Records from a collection
┌──

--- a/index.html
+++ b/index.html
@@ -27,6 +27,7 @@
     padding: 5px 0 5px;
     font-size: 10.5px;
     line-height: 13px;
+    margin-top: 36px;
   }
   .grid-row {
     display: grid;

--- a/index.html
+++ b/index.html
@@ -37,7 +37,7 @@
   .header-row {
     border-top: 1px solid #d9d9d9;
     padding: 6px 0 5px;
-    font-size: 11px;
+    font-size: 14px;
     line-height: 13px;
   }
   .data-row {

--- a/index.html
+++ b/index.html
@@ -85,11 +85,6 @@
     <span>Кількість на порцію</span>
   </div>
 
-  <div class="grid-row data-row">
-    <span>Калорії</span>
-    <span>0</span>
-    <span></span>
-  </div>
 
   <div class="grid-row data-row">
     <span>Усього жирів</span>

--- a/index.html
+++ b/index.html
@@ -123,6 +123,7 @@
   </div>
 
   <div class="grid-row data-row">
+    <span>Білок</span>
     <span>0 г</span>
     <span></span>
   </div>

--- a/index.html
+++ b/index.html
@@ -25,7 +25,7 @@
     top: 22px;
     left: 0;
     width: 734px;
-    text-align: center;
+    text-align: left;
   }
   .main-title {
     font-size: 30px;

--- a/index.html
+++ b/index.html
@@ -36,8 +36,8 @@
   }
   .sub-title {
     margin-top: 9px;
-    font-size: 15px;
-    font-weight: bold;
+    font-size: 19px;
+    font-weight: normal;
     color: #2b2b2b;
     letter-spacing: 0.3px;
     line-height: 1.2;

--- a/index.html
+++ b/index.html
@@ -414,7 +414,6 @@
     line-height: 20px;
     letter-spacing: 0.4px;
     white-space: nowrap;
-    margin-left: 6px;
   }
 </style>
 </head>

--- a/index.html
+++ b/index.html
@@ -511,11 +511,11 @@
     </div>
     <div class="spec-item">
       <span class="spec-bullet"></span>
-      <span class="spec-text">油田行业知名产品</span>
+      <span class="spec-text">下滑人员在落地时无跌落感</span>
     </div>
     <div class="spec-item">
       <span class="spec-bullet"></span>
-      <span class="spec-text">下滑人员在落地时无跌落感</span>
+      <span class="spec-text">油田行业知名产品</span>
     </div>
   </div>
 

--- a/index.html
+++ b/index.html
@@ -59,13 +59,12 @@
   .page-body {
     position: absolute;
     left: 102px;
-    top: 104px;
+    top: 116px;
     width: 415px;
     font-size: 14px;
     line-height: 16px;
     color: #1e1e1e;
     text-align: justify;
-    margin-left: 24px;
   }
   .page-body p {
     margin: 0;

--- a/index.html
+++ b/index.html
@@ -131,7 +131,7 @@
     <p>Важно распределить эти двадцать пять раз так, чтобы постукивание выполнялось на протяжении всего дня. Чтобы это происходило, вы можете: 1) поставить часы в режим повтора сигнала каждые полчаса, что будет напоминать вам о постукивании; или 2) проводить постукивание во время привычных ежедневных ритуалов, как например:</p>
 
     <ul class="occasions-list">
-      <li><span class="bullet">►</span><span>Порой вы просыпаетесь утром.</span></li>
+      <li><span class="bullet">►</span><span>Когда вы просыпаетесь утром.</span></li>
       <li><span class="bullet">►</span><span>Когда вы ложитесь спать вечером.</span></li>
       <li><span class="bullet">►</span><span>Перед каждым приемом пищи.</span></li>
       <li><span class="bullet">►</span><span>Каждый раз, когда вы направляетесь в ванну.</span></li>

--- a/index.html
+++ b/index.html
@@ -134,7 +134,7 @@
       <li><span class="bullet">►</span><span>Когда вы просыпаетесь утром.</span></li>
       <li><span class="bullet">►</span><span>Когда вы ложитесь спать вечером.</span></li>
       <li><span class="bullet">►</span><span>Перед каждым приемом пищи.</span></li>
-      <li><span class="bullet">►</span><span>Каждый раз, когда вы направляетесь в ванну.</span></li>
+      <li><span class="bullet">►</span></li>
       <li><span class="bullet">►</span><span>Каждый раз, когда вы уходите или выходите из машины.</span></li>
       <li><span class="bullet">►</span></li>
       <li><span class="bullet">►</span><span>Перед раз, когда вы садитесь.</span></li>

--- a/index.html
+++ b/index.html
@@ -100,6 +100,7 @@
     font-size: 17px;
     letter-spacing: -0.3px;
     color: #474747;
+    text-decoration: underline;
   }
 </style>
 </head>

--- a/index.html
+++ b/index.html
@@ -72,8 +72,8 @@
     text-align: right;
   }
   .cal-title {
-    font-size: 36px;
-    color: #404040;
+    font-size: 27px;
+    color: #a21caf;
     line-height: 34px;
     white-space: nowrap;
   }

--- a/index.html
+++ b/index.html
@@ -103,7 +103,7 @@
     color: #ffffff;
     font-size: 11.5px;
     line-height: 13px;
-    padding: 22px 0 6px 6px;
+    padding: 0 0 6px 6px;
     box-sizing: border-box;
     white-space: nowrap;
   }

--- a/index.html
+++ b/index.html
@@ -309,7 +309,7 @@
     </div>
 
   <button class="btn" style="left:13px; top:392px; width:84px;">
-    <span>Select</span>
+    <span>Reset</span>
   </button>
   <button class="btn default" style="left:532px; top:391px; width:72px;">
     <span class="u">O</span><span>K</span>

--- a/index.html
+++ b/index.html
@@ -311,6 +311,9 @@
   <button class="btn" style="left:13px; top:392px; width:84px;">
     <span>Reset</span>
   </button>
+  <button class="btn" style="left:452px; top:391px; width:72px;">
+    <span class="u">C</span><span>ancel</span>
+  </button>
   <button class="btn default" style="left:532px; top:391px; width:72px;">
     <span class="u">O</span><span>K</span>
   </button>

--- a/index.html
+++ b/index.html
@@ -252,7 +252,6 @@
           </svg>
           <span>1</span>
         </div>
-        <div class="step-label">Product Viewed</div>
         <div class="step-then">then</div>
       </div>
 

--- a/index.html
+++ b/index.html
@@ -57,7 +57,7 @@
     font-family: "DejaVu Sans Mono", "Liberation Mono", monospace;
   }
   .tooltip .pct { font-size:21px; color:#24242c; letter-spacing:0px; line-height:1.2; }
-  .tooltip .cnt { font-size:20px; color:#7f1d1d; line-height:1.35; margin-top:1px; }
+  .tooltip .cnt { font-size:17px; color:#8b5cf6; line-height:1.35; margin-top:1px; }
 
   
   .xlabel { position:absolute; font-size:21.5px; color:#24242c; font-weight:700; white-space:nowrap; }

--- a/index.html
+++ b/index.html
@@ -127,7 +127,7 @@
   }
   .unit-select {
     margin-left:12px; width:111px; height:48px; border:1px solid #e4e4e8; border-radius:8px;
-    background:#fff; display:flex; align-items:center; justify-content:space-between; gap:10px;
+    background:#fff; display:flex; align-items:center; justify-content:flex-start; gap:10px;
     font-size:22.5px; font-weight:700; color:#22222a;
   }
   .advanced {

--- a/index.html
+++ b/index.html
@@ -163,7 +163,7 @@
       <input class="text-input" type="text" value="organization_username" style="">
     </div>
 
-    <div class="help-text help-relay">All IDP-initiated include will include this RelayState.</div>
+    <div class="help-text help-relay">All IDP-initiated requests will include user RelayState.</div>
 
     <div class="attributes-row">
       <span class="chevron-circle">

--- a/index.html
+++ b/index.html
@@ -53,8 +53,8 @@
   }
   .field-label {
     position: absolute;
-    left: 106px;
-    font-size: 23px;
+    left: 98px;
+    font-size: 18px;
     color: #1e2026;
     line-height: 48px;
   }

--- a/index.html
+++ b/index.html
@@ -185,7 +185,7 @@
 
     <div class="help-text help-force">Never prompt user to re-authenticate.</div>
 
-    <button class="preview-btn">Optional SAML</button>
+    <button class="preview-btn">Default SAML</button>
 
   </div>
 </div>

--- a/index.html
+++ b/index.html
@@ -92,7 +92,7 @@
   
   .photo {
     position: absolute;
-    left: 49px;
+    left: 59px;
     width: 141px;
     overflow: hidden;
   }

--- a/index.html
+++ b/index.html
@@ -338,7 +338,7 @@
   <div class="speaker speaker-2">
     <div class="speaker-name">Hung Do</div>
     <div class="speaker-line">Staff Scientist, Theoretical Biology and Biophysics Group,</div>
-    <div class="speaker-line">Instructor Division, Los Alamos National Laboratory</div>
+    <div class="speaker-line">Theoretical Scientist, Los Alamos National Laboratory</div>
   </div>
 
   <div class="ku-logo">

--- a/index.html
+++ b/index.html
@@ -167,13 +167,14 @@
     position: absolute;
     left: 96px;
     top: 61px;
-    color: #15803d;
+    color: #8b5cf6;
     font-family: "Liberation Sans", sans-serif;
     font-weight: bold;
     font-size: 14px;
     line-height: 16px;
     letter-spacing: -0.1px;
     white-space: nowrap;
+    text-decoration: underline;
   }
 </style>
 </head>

└──

> [What this task involves] Extract every line from the records above that contains the word "solid".

> [Result]
     border-top: 1px solid #d9d9d9;
     margin-left:12px; width:111px; height:48px; border:1px solid #e4e4e8; border-radius:8px;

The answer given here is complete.